§ ABOUT THIS EXERCISE
Everything below from the line with "[481,385,499,394] R:? ->" through the line with "[569,356,612,365] R:? W:?" should be copied exactly, and nothing else; leave out the pictures.

§ DATA RECORDS

□ □ □ □ □ □ □

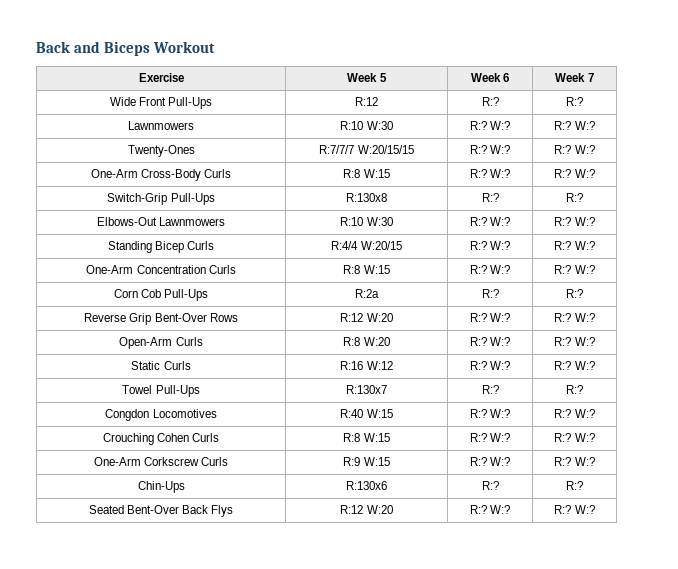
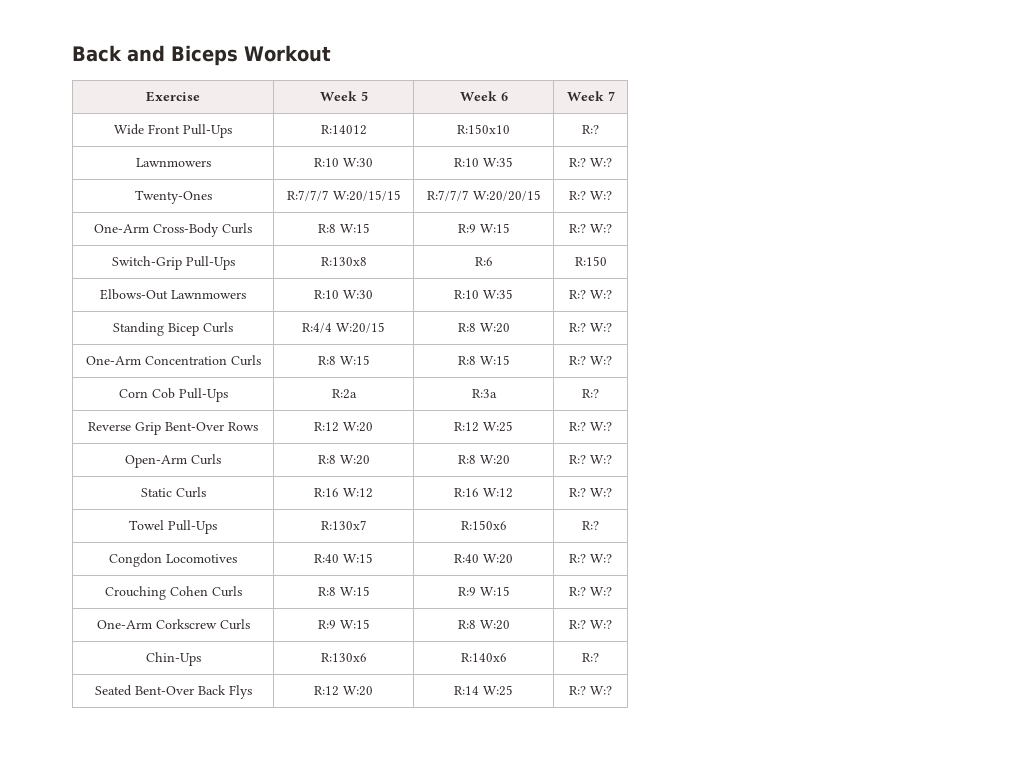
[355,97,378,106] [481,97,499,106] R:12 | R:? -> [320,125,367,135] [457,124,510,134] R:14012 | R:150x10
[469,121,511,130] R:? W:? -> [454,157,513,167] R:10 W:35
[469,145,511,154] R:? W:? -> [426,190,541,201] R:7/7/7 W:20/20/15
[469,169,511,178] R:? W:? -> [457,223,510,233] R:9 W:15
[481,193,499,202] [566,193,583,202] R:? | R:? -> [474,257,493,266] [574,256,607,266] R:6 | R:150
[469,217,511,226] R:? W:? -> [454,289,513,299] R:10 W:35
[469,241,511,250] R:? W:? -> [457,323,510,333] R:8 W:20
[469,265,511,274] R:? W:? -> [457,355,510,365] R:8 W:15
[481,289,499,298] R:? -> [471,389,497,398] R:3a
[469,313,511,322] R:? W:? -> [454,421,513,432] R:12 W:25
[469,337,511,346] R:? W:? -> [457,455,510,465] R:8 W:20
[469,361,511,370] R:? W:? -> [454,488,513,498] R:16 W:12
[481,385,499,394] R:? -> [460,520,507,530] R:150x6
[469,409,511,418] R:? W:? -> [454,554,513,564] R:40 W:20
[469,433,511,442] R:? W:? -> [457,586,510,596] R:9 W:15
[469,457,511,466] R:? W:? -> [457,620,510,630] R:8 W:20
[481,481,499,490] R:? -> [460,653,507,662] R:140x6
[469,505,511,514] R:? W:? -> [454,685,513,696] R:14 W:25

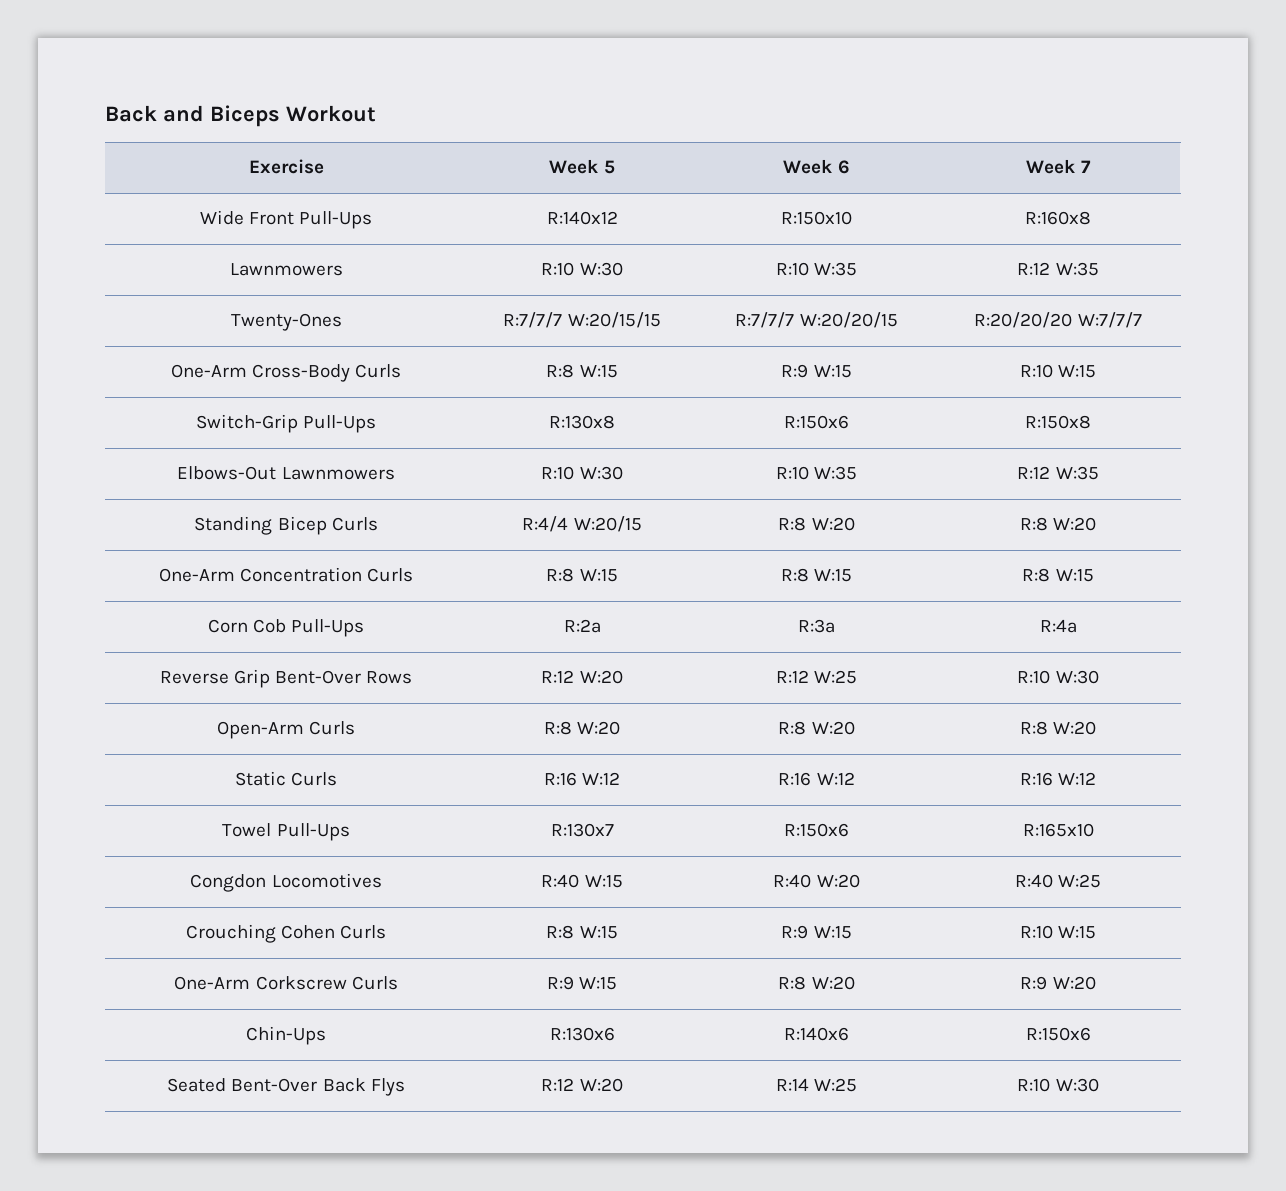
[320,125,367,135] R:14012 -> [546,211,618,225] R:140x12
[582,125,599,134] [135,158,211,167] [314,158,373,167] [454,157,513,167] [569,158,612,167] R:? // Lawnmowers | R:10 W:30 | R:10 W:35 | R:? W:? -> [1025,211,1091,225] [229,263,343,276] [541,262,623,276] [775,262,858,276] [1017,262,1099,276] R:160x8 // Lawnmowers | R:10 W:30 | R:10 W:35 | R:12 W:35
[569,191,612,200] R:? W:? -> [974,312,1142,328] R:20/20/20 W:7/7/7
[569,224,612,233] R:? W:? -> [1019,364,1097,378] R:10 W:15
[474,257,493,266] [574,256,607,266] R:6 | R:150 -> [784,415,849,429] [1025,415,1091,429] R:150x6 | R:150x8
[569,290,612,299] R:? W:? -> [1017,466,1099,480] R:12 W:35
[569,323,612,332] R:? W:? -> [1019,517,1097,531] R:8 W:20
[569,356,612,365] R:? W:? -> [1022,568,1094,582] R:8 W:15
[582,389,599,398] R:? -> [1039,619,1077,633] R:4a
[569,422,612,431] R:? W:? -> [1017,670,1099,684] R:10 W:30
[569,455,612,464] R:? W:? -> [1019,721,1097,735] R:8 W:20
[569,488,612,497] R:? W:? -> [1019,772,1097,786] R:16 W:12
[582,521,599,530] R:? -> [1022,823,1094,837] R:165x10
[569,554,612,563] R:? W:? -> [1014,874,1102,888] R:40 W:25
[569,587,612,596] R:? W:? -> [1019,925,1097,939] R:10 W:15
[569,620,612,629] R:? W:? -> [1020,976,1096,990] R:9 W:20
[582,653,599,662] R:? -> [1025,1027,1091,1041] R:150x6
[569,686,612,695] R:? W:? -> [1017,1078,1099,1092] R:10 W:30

□ □ □ □ □ □ □

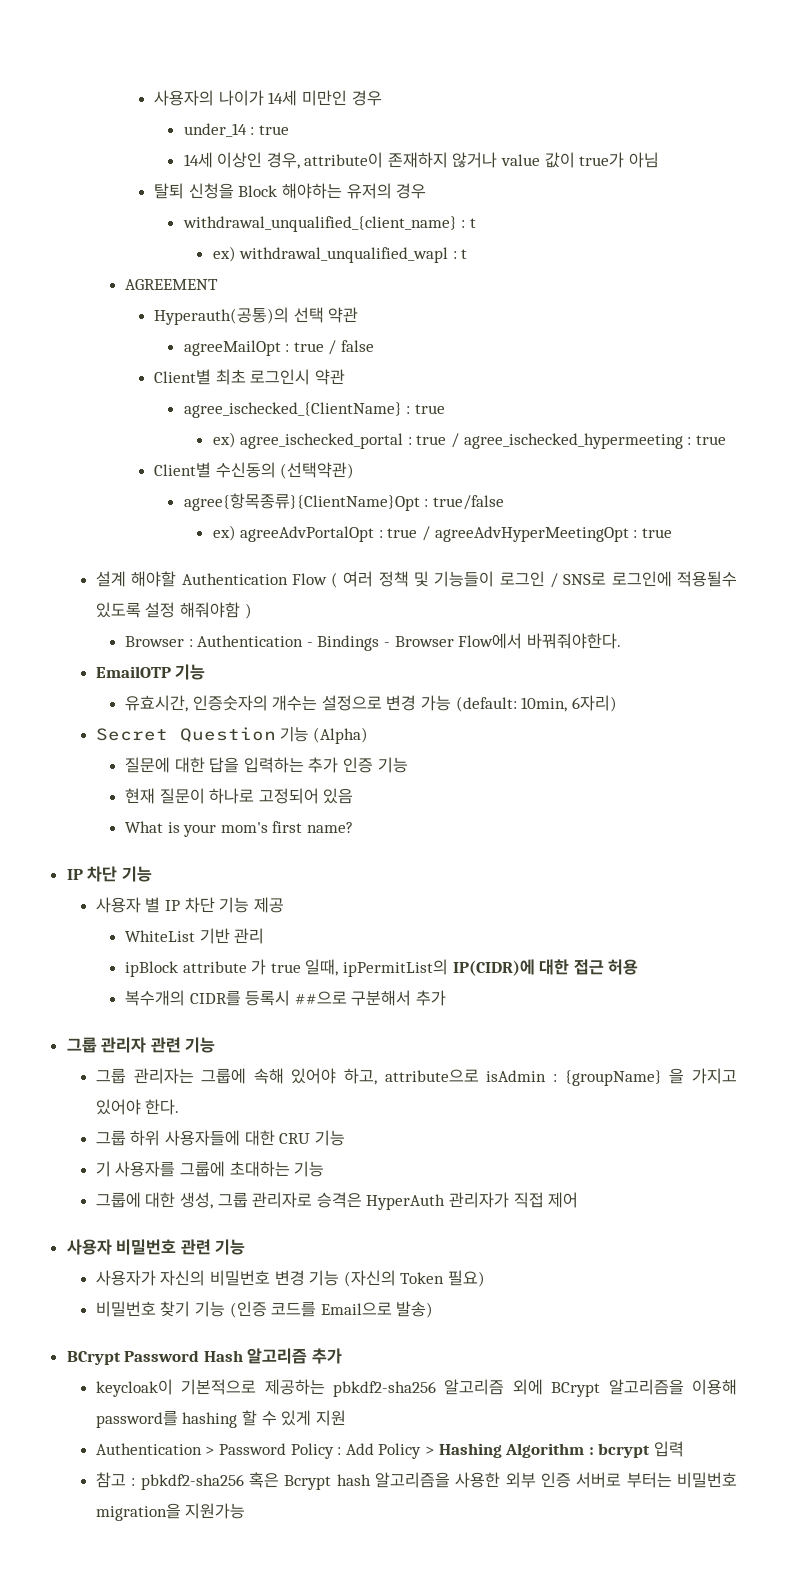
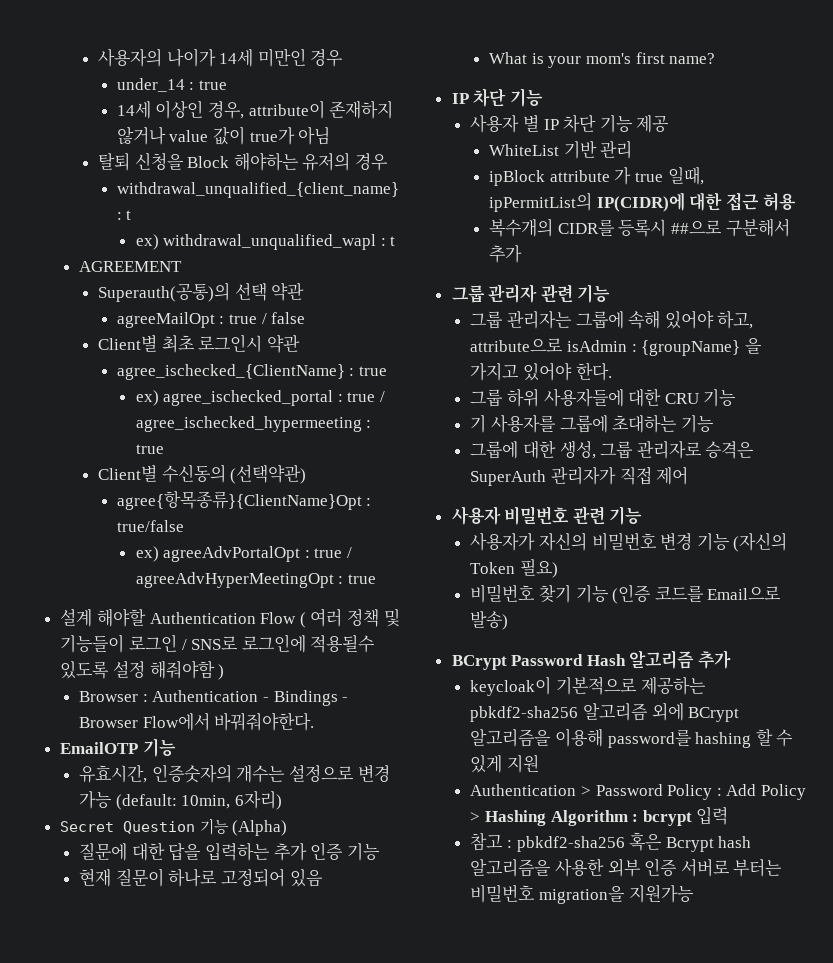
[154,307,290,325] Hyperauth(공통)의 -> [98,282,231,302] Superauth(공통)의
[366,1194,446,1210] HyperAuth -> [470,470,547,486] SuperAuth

□ □ □ □ □ □ □

§ RESULT BELOW
[481,385,499,394] R:? -> [460,520,507,530] R:150x6
[469,409,511,418] R:? W:? -> [454,554,513,564] R:40 W:20
[469,433,511,442] R:? W:? -> [457,586,510,596] R:9 W:15
[469,457,511,466] R:? W:? -> [457,620,510,630] R:8 W:20
[481,481,499,490] R:? -> [460,653,507,662] R:140x6
[469,505,511,514] R:? W:? -> [454,685,513,696] R:14 W:25

[320,125,367,135] R:14012 -> [546,211,618,225] R:140x12
[582,125,599,134] [135,158,211,167] [314,158,373,167] [454,157,513,167] [569,158,612,167] R:? // Lawnmowers | R:10 W:30 | R:10 W:35 | R:? W:? -> [1025,211,1091,225] [229,263,343,276] [541,262,623,276] [775,262,858,276] [1017,262,1099,276] R:160x8 // Lawnmowers | R:10 W:30 | R:10 W:35 | R:12 W:35
[569,191,612,200] R:? W:? -> [974,312,1142,328] R:20/20/20 W:7/7/7
[569,224,612,233] R:? W:? -> [1019,364,1097,378] R:10 W:15
[474,257,493,266] [574,256,607,266] R:6 | R:150 -> [784,415,849,429] [1025,415,1091,429] R:150x6 | R:150x8
[569,290,612,299] R:? W:? -> [1017,466,1099,480] R:12 W:35
[569,323,612,332] R:? W:? -> [1019,517,1097,531] R:8 W:20
[569,356,612,365] R:? W:? -> [1022,568,1094,582] R:8 W:15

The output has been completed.